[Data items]
★ ★ ★ ★ ★

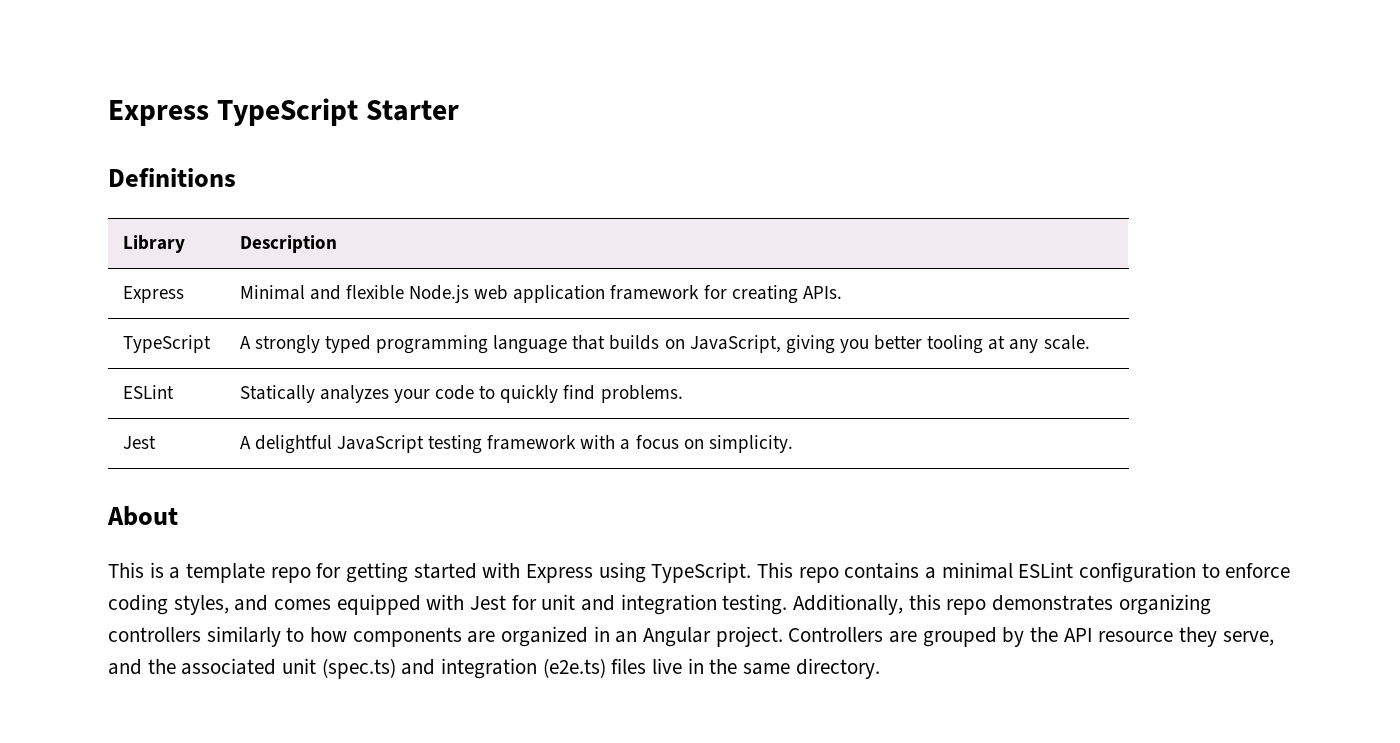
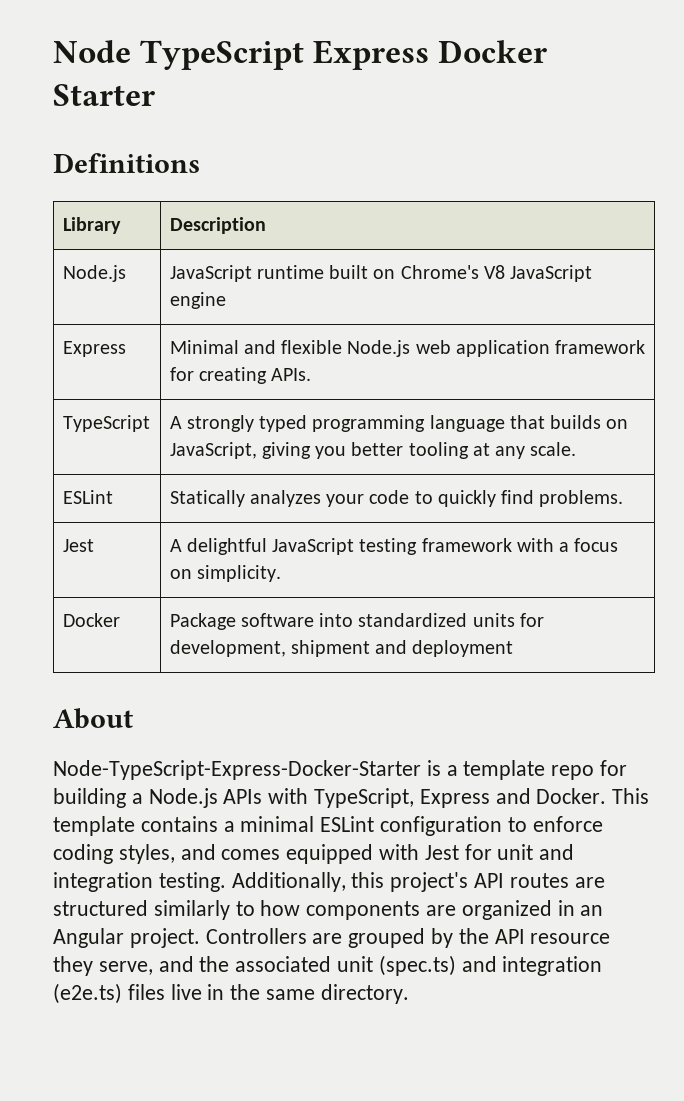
- Express TypeScript Starter
+ Node TypeScript Express Docker Starter
+ Node.js | JavaScript runtime built on Chrome's V8 JavaScript engine
+ Docker | Package software into standardized units for development, shipment and deployment
- This is a template repo for getting started with Express using TypeScript. This repo contains a minimal ESLint configuration to enforce coding styles, and comes equipped with Jest for unit and integration testing.
+ Node-TypeScript-Express-Docker-Starter is a template repo for building a Node.js APIs with TypeScript, Express and Docker. This template contains a minimal ESLint configuration to enforce coding styles, and comes equipped with Jest for unit and integration testing.
- Additionally, this repo demonstrates organizing controllers similarly to how components are organized in an Angular project.
+ Additionally, this project's API routes are structured similarly to how components are organized in an Angular project.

★ ★ ★ ★ ★

▶ [Work instruction]:
When you reproduce the data shown above, keep each line exact and omit every picture.

▶ [Solved problem]:
- Express TypeScript Starter
+ Node TypeScript Express Docker Starter
+ Node.js | JavaScript runtime built on Chrome's V8 JavaScript engine
+ Docker | Package software into standardized units for development, shipment and deployment
- This is a template repo for getting started with Express using TypeScript. This repo contains a minimal ESLint configuration to enforce coding styles, and comes equipped with Jest for unit and integration testing.
+ Node-TypeScript-Express-Docker-Starter is a template repo for building a Node.js APIs with TypeScript, Express and Docker. This template contains a minimal ESLint configuration to enforce coding styles, and comes equipped with Jest for unit and integration testing.
- Additionally, this repo demonstrates organizing controllers similarly to how components are organized in an Angular project.
+ Additionally, this project's API routes are structured similarly to how components are organized in an Angular project.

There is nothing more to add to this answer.